Ava DuVernay, the award-winning director of films such as Middle of Nowhere and Selma, was offered the job of directing Black Panther prior to Coogler. The story became big news when DuVernay passed on the film, because women directors almost never get these opportunities, let alone turn them down. A much more typical story is that of Debra Granik, who in 2010 made Winter’s Bone, with Jennifer Lawrence in a star-making performance. The film was nominated for an Oscar and grossed $6.5m from a budget of $2 million. Despite this success, Granik’s only subsequent film is a documentary from 2014 called Stray Dog, which got only a very small release.
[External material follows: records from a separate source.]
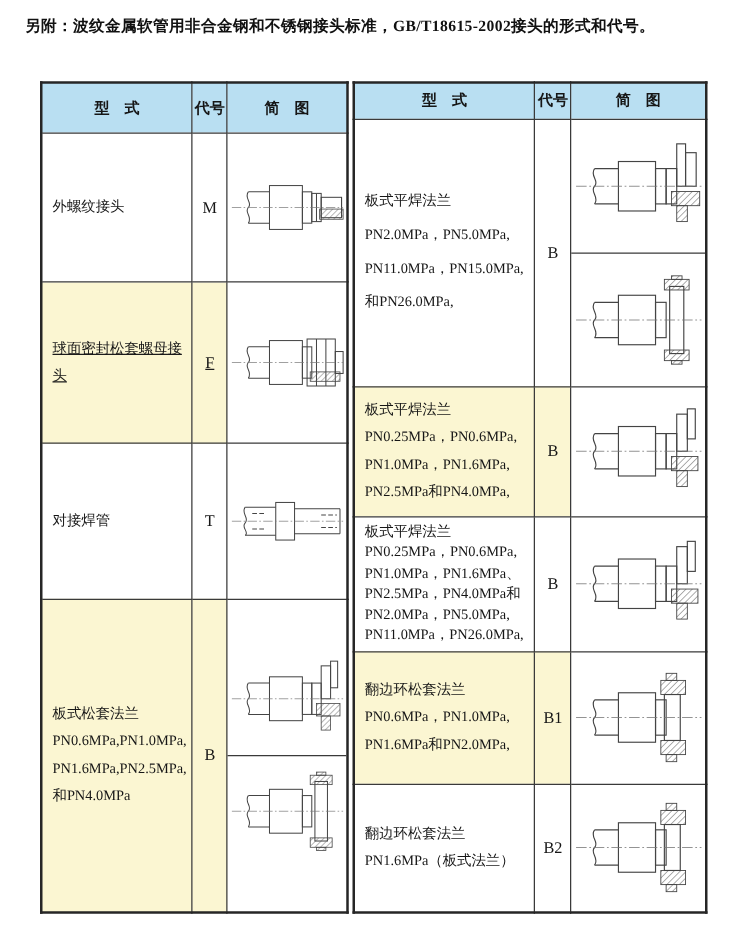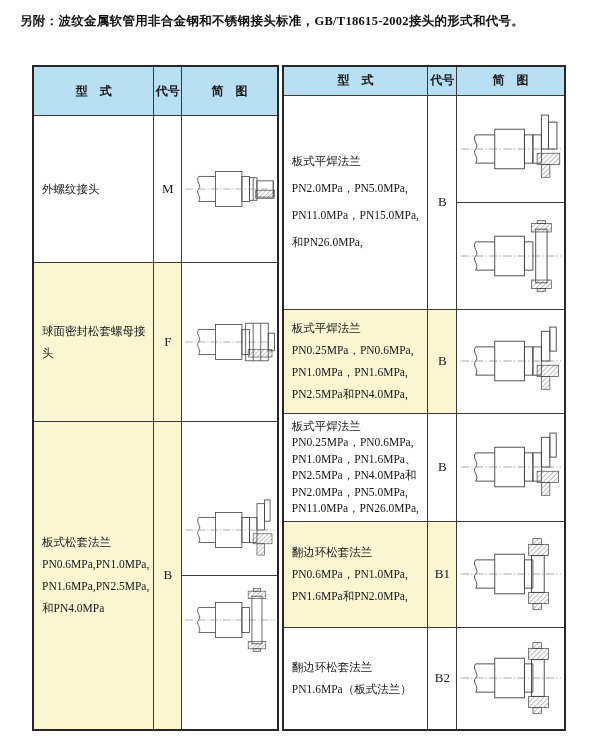--- a/index.html
+++ b/index.html
@@ -52,7 +52,7 @@
   .tbl-right col.c-type{width:145px;} .tbl-right col.c-code{width:29px;} .tbl-right col.c-sk{width:108px;}
   
   .tbl-left tr[data-idx="0"]{height:86px;}
-  .tbl-left tr[data-idx="1"]{height:93px;}
+  .tbl-left tr[data-idx="1"]{height:93px;text-decoration:underline;}
   .tbl-left tr[data-idx="2"]{height:91px;}
   .tbl-left tr[data-idx="3"]{height:87px;}
   .tbl-left tr[data-idx="4"]{height:90px;}

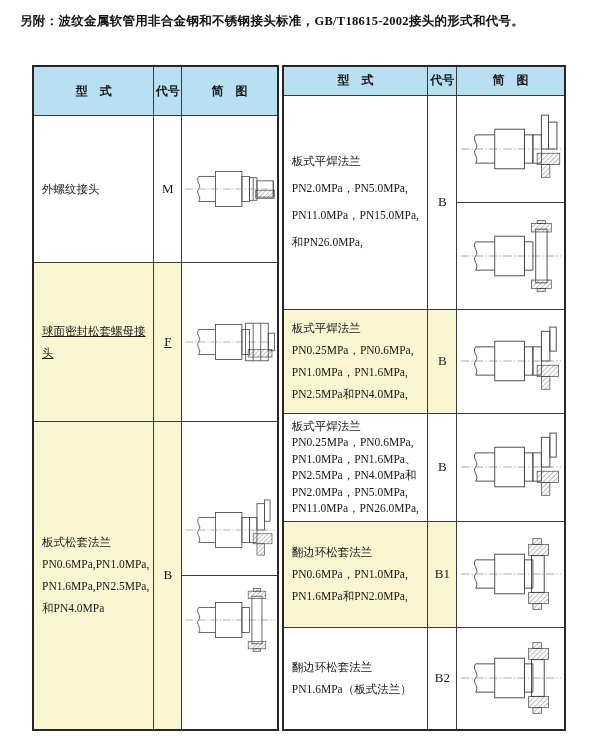--- a/index.html
+++ b/index.html
@@ -125,6 +125,26 @@
               <line x1="124" y1="20" x2="124" y2="80" stroke="#444" stroke-width="1.3"></line>
               <rect x="136" y="36" width="10" height="28" stroke="#444" stroke-width="1.3" fill="none"></rect>
               <rect x="104" y="62" width="38" height="12" fill="url(#hatch)" stroke="#444" stroke-width="1"></rect>
+              <line x1="4" y1="50" x2="146" y2="50" stroke="#777" stroke-width="0.9" stroke-dasharray="12 3 2 3"></line>
+            </svg>
+      </td>
+    </tr>
+    <tr data-idx="4">
+      <td class="type">对接焊管</td>
+      <td class="code">T</td>
+      <td class="sketch">
+        <svg class="diag" viewBox="0 0 150 100">
+              <path d="M21,32 C15,40 27,46 21,52 C15,58 27,64 21,68" stroke="#444" stroke-width="1.3" fill="none"></path>
+              <line x1="21" y1="32" x2="60" y2="32" stroke="#444" stroke-width="1.3"></line>
+              <line x1="21" y1="68" x2="60" y2="68" stroke="#444" stroke-width="1.3"></line>
+              <rect x="60" y="26" width="24" height="48" stroke="#444" stroke-width="1.3" fill="none"></rect>
+              <line x1="84" y1="34" x2="142" y2="34" stroke="#444" stroke-width="1.3"></line>
+              <line x1="84" y1="66" x2="142" y2="66" stroke="#444" stroke-width="1.3"></line>
+              <line x1="142" y1="34" x2="142" y2="66" stroke="#444" stroke-width="1.3"></line>
+              <line x1="30" y1="40" x2="48" y2="40" stroke="#444" stroke-width="1.3" stroke-dasharray="6 3"></line>
+              <line x1="30" y1="60" x2="48" y2="60" stroke="#444" stroke-width="1.3" stroke-dasharray="6 3"></line>
+              <line x1="118" y1="42" x2="138" y2="42" stroke="#444" stroke-width="1.3" stroke-dasharray="6 3"></line>
+              <line x1="118" y1="58" x2="138" y2="58" stroke="#444" stroke-width="1.3" stroke-dasharray="6 3"></line>
               <line x1="4" y1="50" x2="146" y2="50" stroke="#777" stroke-width="0.9" stroke-dasharray="12 3 2 3"></line>
             </svg>
       </td>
Similarly Patty Jenkins, who made her feature debut in 2003 with Monster, which won Charlize Theron an Oscar for Best Actress, had to wait more than a decade before directing her second film, the forthcoming big-screen adaptation of Wonder Woman.
Women have to work much harder for the next film and the bigger budget. A man can make an average first film and land a subsequent film with a much larger scope and budget. A woman can make a remarkable first film that wins lots of awards, includes breakout performances, etc., and still not be offered more. She is not immediately trusted to deliver another remarkable film and certainly not a blockbuster.
Me and most of my female filmmaking friends are taking the exhausting option of bypassing the system. We have continued to write scripts and direct films that fit within the limits of our budgets and resources. We are clever and scrappy, not unlike the action heroes of the projects we want direct access to, and we demand change. Studios and producers should commit to hiring a certain percentage of female directors each year, so that women have the same opportunities as men to gain the studios’ trust and have their excellence rewarded. Women want and need to be in charge of blockbusters. I can imagine the next James Bond or Mad Max or Skywalker under the direction of a woman – but I don’t just want to see that film, I want to make that film.